Lire le texte intégral en cliquant ici
Pour mémoire, les interventions de Pierre Mauroy et François Mitterrand à la tribune du congrès d'Epinay...
1990
C'est au congrès de Toulouse de 1985, sur proposition de Michel Rocard, qu'il est décidé de rédiger une quatrième version des principes socialistes tenant compte de la participation au pouvoir et du «tournant de la rigueur», ainsi que de l'adaptation du PS au capitalisme. Objet d'un consensus entre huit des neuf sensibilités qui vont se déchirer lors du congrès de Rennes, elle sera largement adoptée, ce qui n'empêchera pas l'unanimité de se disloquer quelques semaines plus tard (voir un reportage vidéo du congrès de Rennes sur le site de l'INA). Seule la motion de Jean-Pierre Chevènement refusera d'y adhérer en rejetant le terme de «communauté européenne». La nouvelle philosophie du texte se concrétisera dans le projet socialiste adopté lors du congrès de l'Arche en 1991 (voir un reportage de l'époque sur le site de l'INA).
La définition du parti à l'époque:
«Le Parti socialiste se fixe comme objectif l'émergence, par la voie démocratique, d'une société qui réponde aux aspirations fondamentales de la personne humaine telles que les ont définies des siècles de luttes pour le progrès et que les expriment aujourd'hui tous les peuples : la liberté, l'égalité et la dignité des hommes et des femmes, le bien-être, la responsabilité et la solidarité.
Parti de rassemblement, il met le réformisme au service des espérances révolutionnaires.
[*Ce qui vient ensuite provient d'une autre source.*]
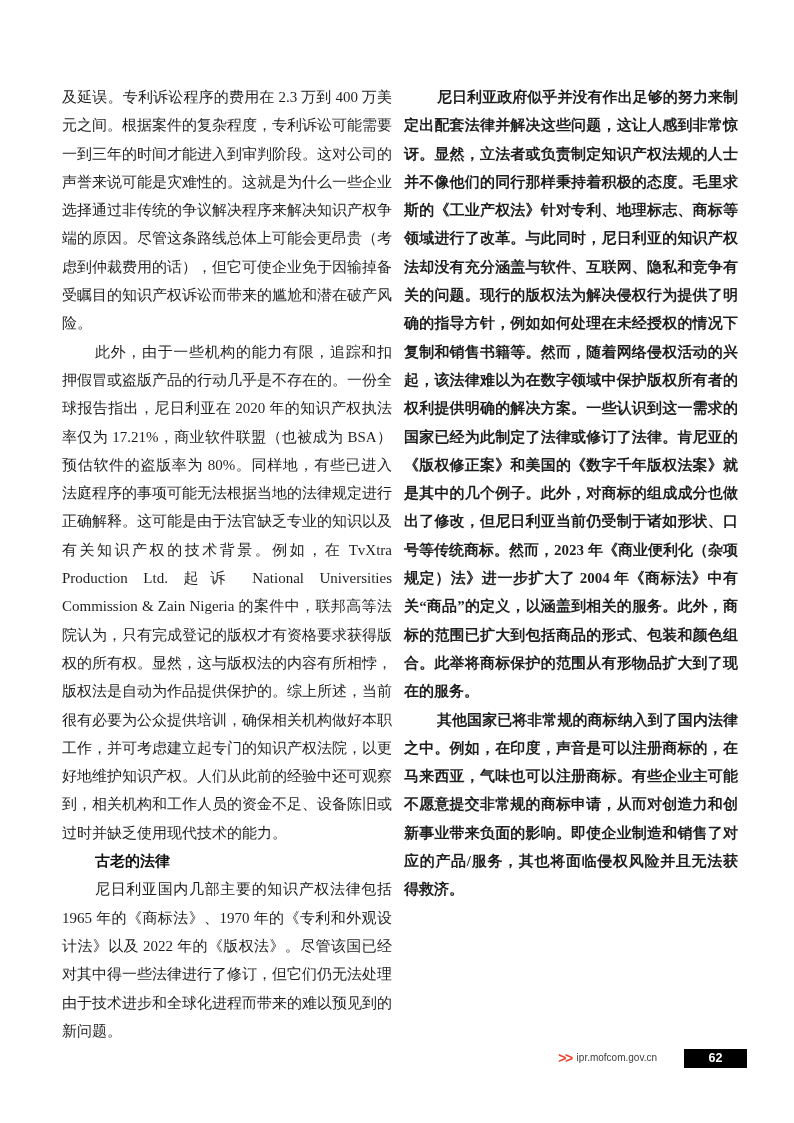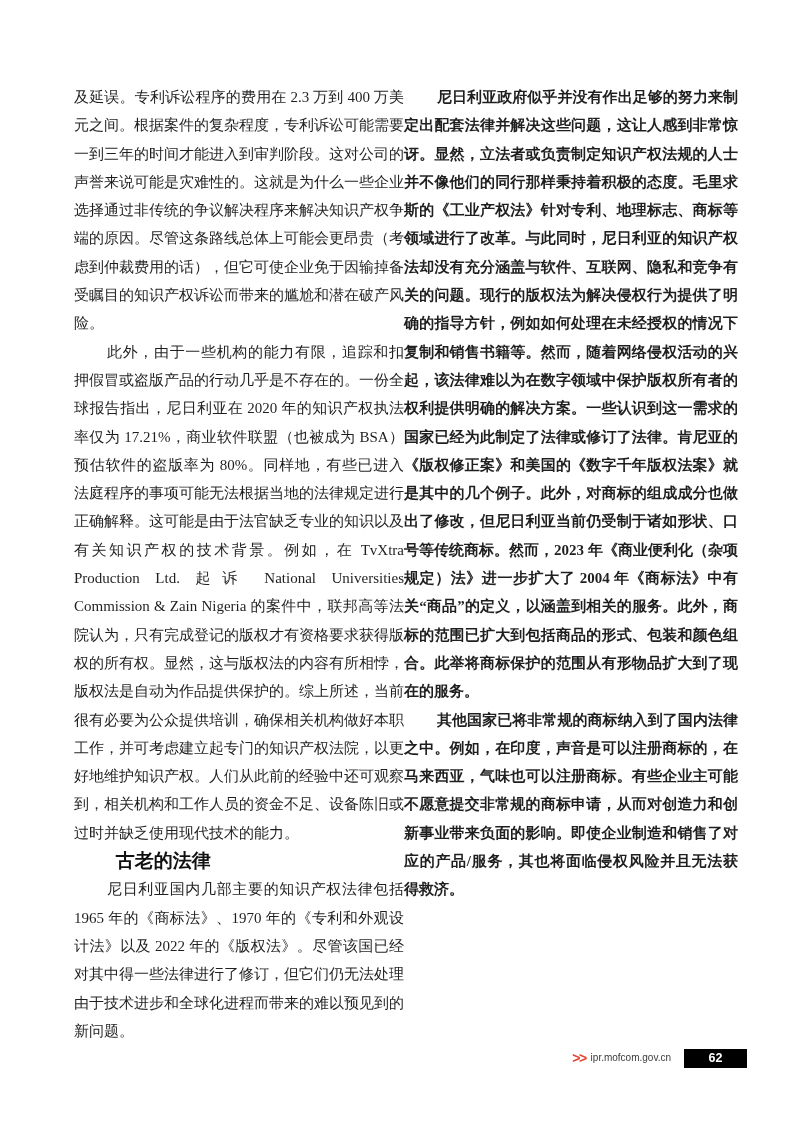--- a/index.html
+++ b/index.html
@@ -19,9 +19,10 @@
   .columns {
     position: absolute;
     top: 83px;
-    left: 74px;
+    left: 62px;
     width: 676px;
     display: flex;
+    gap: 12px;
   }
   .column {
     font-size: 15px;

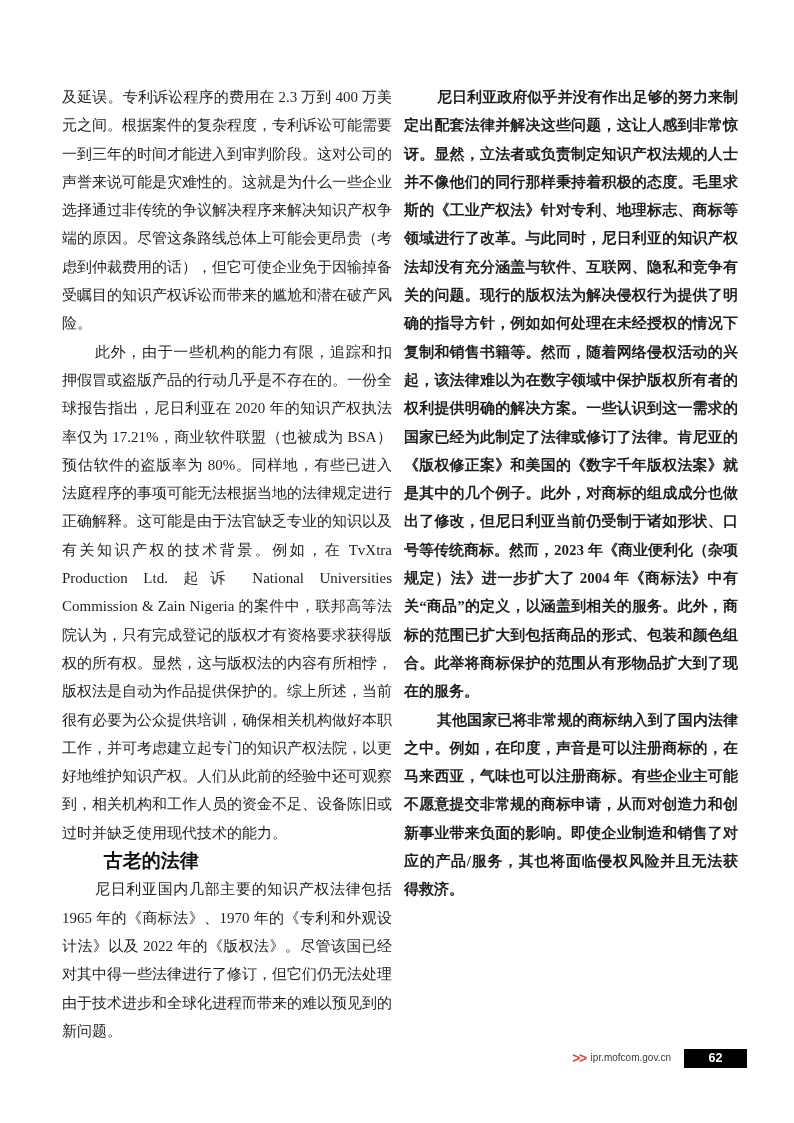--- a/index.html
+++ b/index.html
@@ -40,7 +40,7 @@
   .section-heading {
     margin: 0;
     padding: 0;
-    font-size: 19px;
+    font-size: 15px;
     line-height: 28.3px;
     font-weight: bold;
     font-family: "Liberation Sans", "DejaVu Sans", sans-serif;

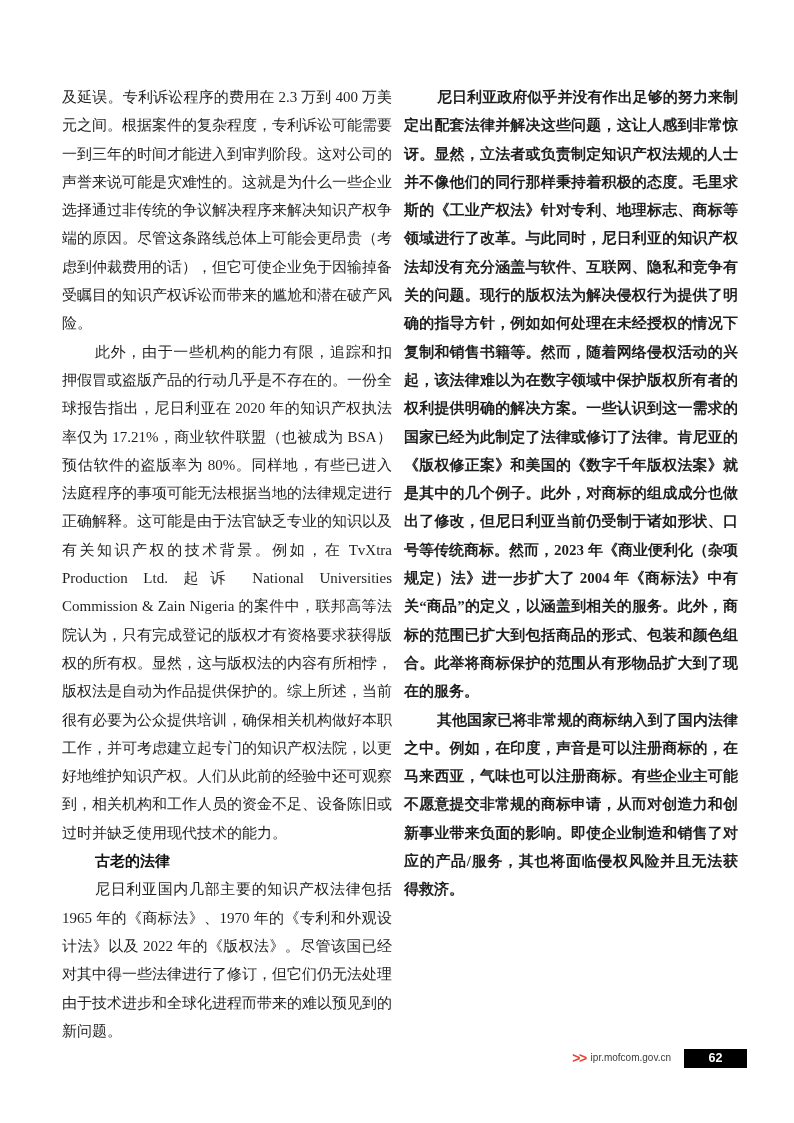--- a/index.html
+++ b/index.html
@@ -70,7 +70,7 @@
     line-height: 1;
   }
   .footer .page-badge {
-    margin-left: 13px;
+    margin-left: 27px;
     width: 63px;
     height: 19px;
     background: #000000;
Il s'inscrit ainsi dans la démarche historique du socialisme démocratique (...) Le Parti socialiste est un parti de transformation sociale. La faillite des sociétés bureaucratiques ne lui fait pas oublier que le capitalisme développe les inégalités, accentue les déséquilibres mondiaux, exploite les richesses du Tiers-Monde et maintient dans de nombreux pays chômage et exclusions.
Le Parti socialiste est donc favorable à une société d'économie mixte qui, sans méconnaître les règles du marché, fournit à la puissance publique et aux acteurs sociaux les moyens de réaliser des objectifs conformes à l'intérêt général.»